TASK INSTRUCTIONS:
Go to the line that includes "width:95px; text-align:right; font-size:9px;" and retype it, then every line after it to the end of the data, adding nothing.

##### DATA RECORDS #####

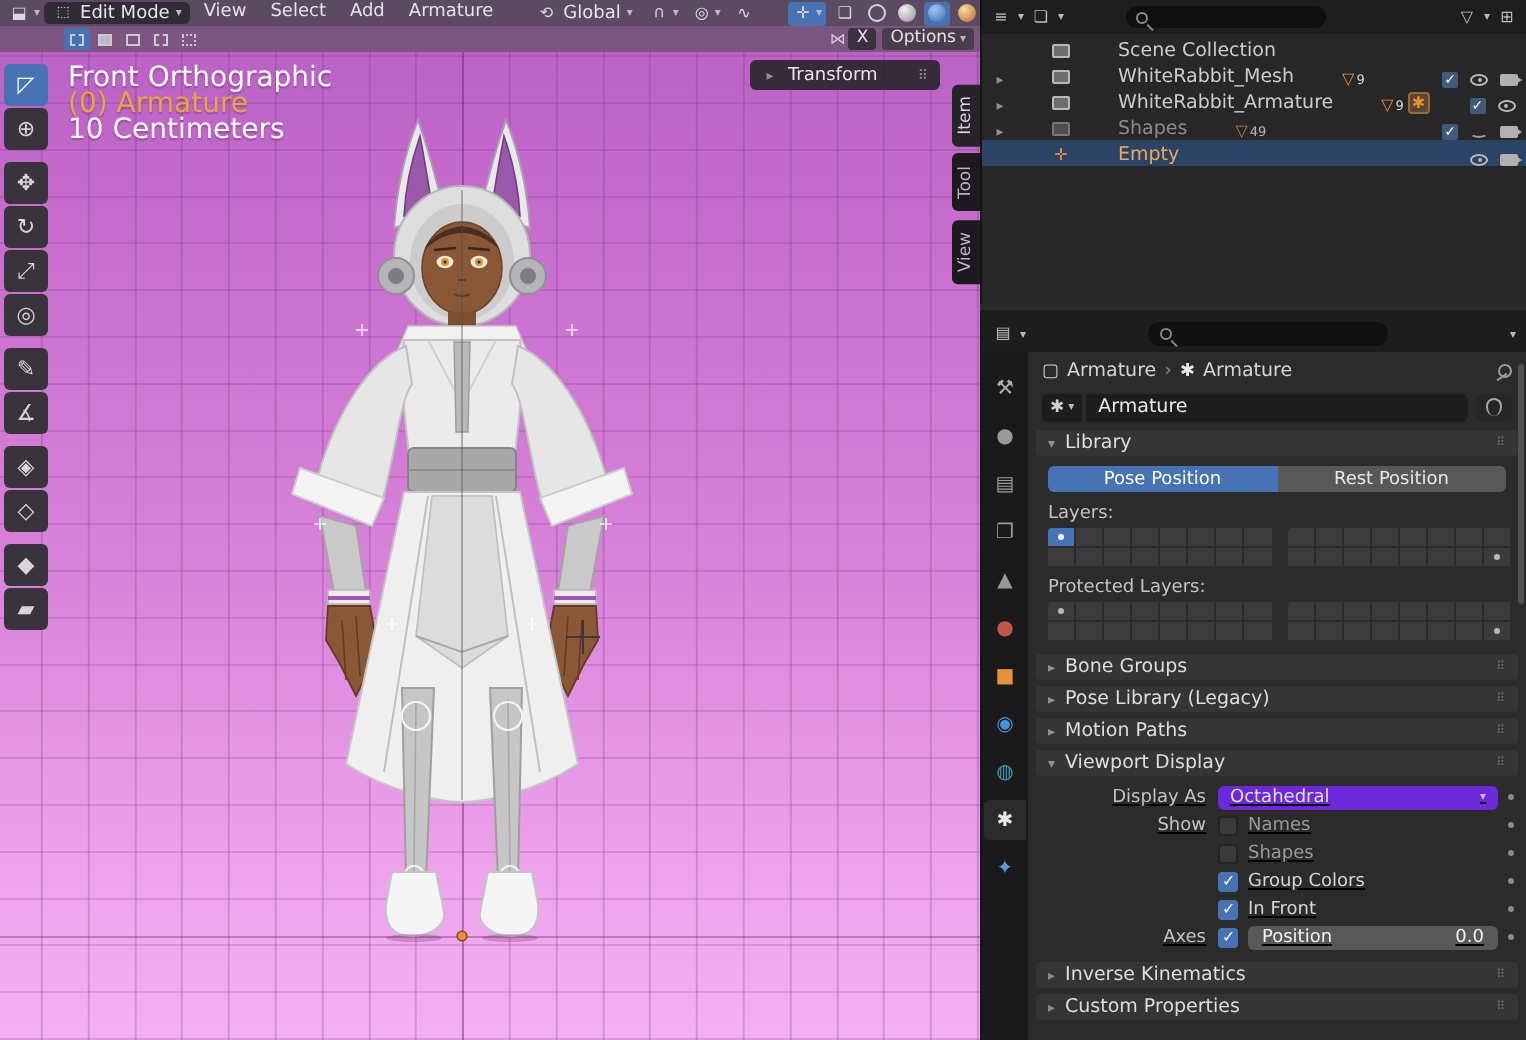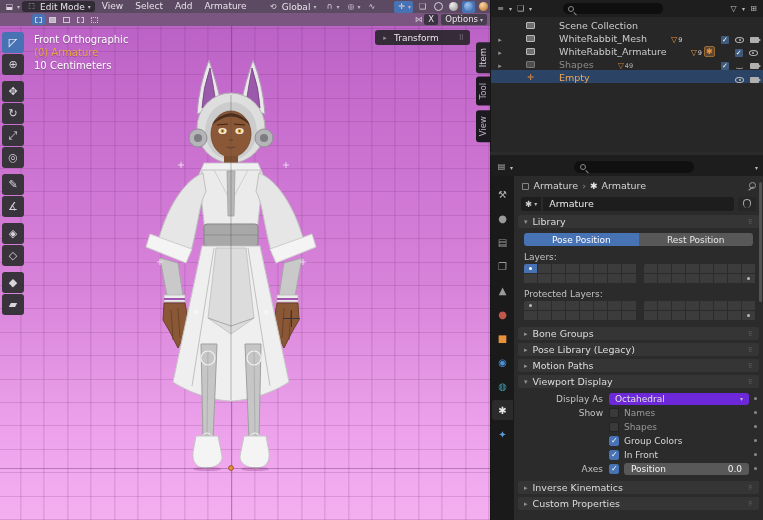--- a/index.html
+++ b/index.html
@@ -54,7 +54,7 @@
   .tool.gap { margin-top:5px; }
 
   
-  .vp-text { position:absolute; left:34px; top:33px; z-index:20; font-size:10px; line-height:13px; }
+  .vp-text { position:absolute; left:34px; top:33px; z-index:20; font-size:14px; line-height:13px; }
   .vp-text .l1 { color:#ffffff; text-shadow:0 1px 1px rgba(0,0,0,0.25); }
   .vp-text .l2 { color:#eaa63e; text-shadow:0 1px 1px rgba(0,0,0,0.25); }
   .vp-text .l3 { color:#ffffff; text-shadow:0 1px 1px rgba(0,0,0,0.25); }

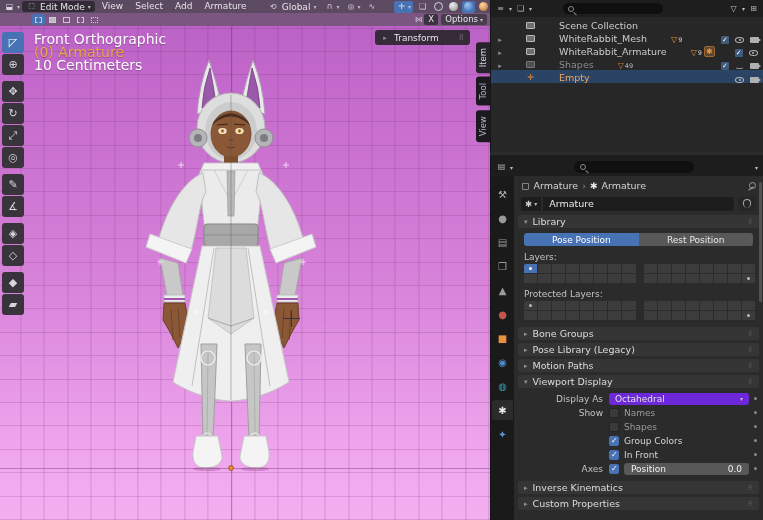--- a/index.html
+++ b/index.html
@@ -163,7 +163,7 @@
     border-radius:50%; background:#b9b9b9; }
   .lcell.blue .dot { background:#ffffff; }
 
-  .vd-row { height:13px; display:flex; align-items:center; padding-right:6px; margin-top:1px; }
+  .vd-row { height:13px; display:flex; align-items:center; padding-right:6px; margin-top:1px;text-decoration:underline; }
   .vd-label { width:95px; text-align:right; font-size:9px; color:#c3c3c3; padding-right:6px; flex:none; }
   .dd { flex:1; height:12px; background:#6d28d9; border-radius:3px; display:flex; align-items:center;
     padding:0 6px; color:#e0e0e0; font-size:9px; gap:4px; }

#####

ANSWER TO THIS TASK:
   .vd-label { width:95px; text-align:right; font-size:9px; color:#c3c3c3; padding-right:6px; flex:none; }
   .dd { flex:1; height:12px; background:#6d28d9; border-radius:3px; display:flex; align-items:center;
     padding:0 6px; color:#e0e0e0; font-size:9px; gap:4px; }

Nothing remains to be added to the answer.